_Activity_
Copy out every line of the records where the string "Movimiento" occurs.

*** Data for processing

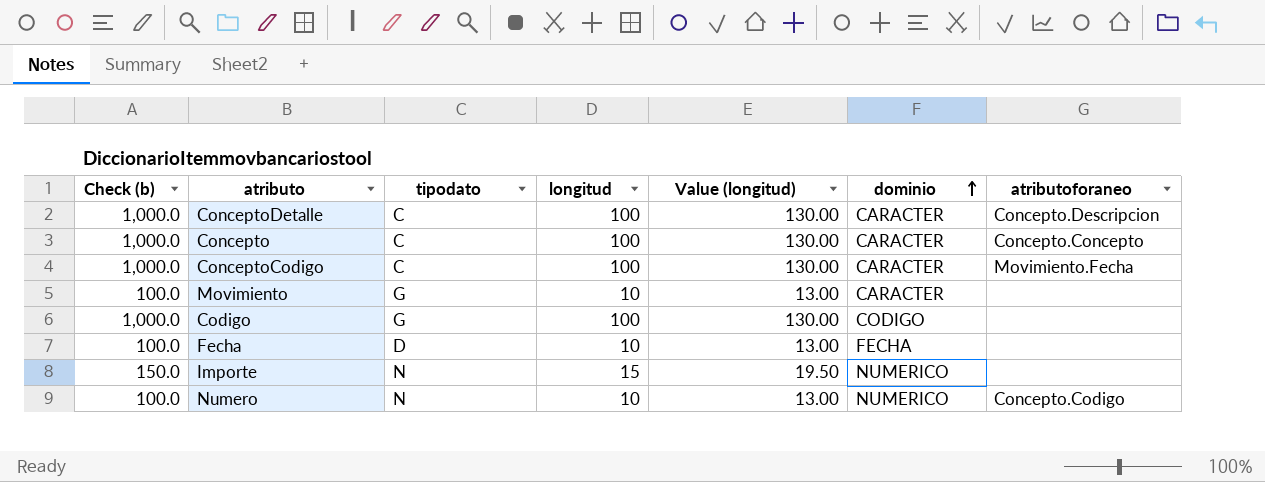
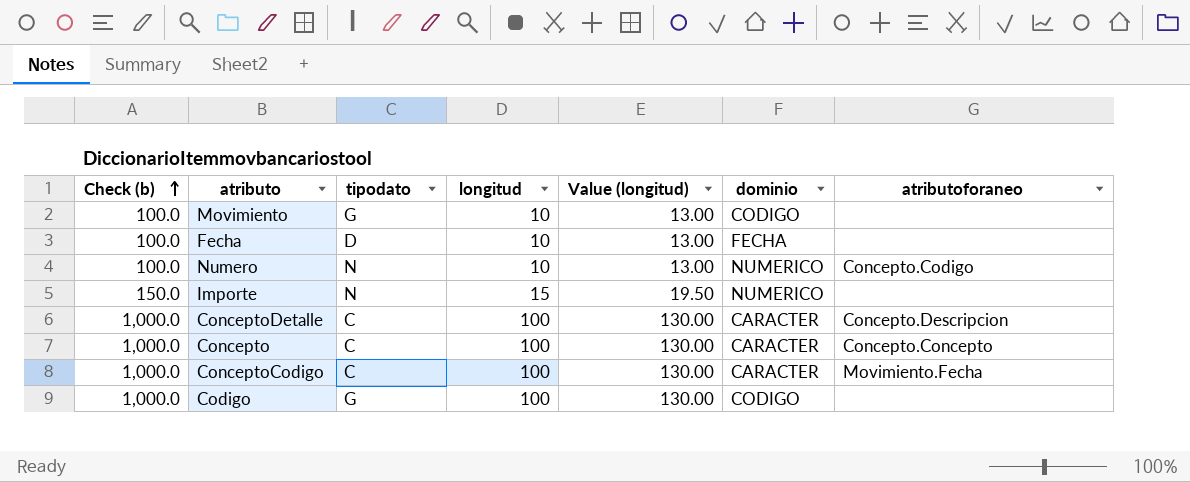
row order: dominio ascending -> Check (b) ascending
Movimiento | dominio: CARACTER -> CODIGO

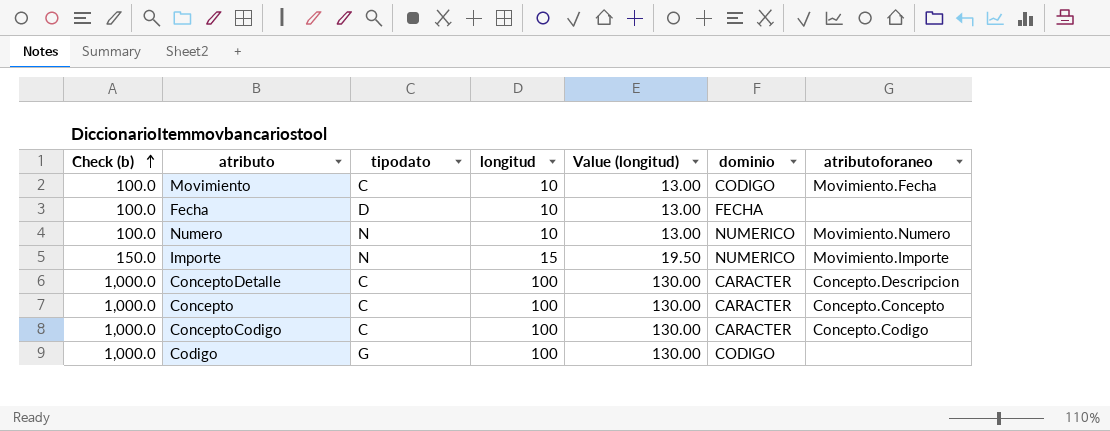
Movimiento | tipodato: G -> C
Movimiento | atributoforaneo: none -> Movimiento.Fecha
Numero | atributoforaneo: Concepto.Codigo -> Movimiento.Numero
Importe | atributoforaneo: none -> Movimiento.Importe
ConceptoCodigo | atributoforaneo: Movimiento.Fecha -> Concepto.Codigo

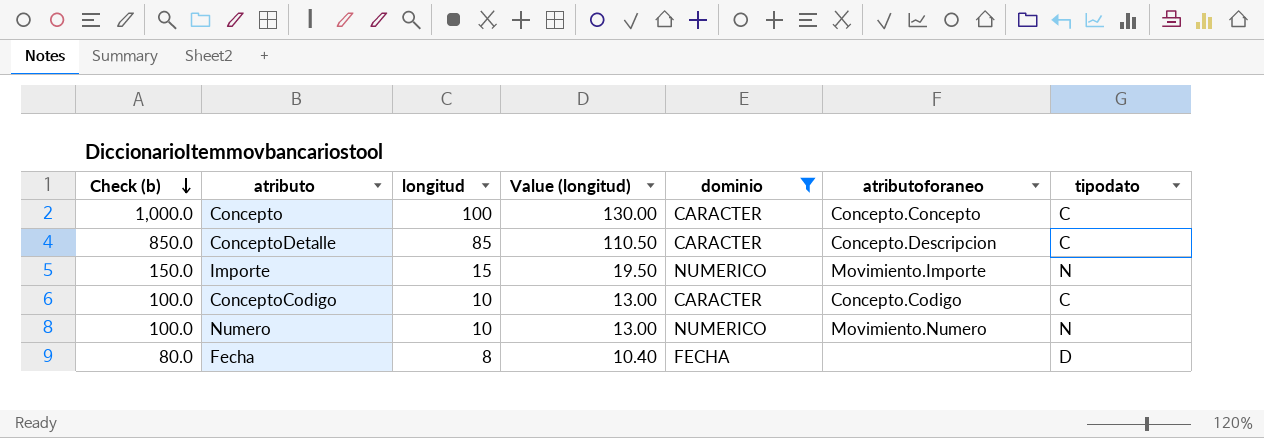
filter: none -> dominio != CODIGO
row order: Check (b) ascending -> Check (b) descending
column tipodato | position: 3 -> 7
ConceptoDetalle | Check (b): 1,000.0 -> 850.0
ConceptoDetalle | longitud: 100 -> 85
ConceptoDetalle | Value (longitud): 130.00 -> 110.50
ConceptoCodigo | Check (b): 1,000.0 -> 100.0
ConceptoCodigo | longitud: 100 -> 10
ConceptoCodigo | Value (longitud): 130.00 -> 13.00
Fecha | Check (b): 100.0 -> 80.0
Fecha | longitud: 10 -> 8
Fecha | Value (longitud): 13.00 -> 10.40

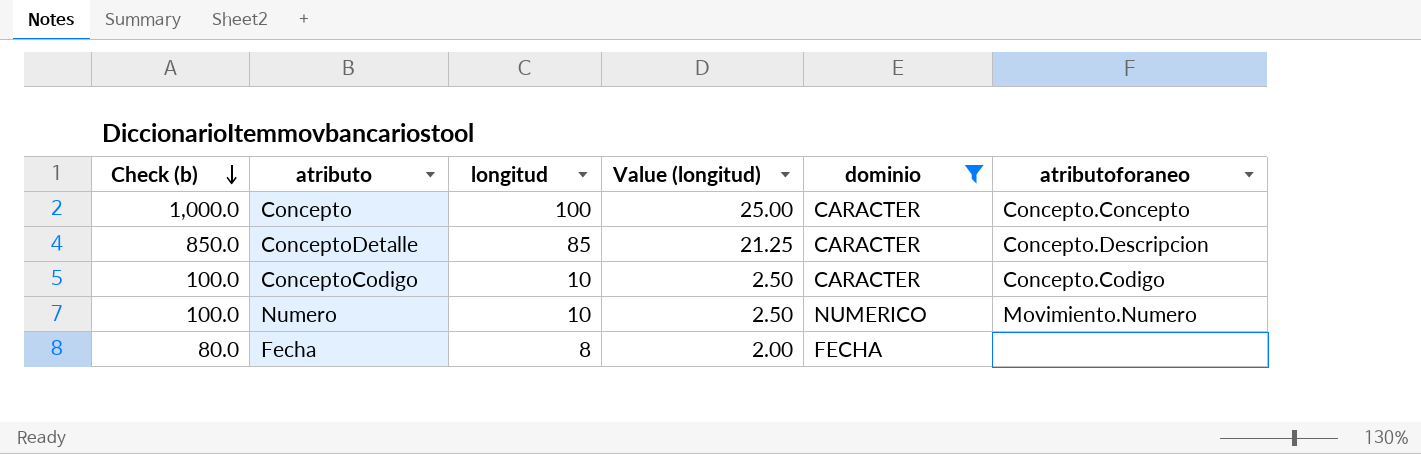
column tipodato | position: 7 -> none
column Value (longitud) | formula: [longitud] * 1.3 -> [longitud] * 0.25
row Importe: 150.0 | 15 | 19.50 | NUMERICO | Movimiento.Importe | N -> none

******

_Exercise response_
Movimiento | dominio: CARACTER -> CODIGO
Movimiento | tipodato: G -> C
Movimiento | atributoforaneo: none -> Movimiento.Fecha
Numero | atributoforaneo: Concepto.Codigo -> Movimiento.Numero
Importe | atributoforaneo: none -> Movimiento.Importe
ConceptoCodigo | atributoforaneo: Movimiento.Fecha -> Concepto.Codigo
row Importe: 150.0 | 15 | 19.50 | NUMERICO | Movimiento.Importe | N -> none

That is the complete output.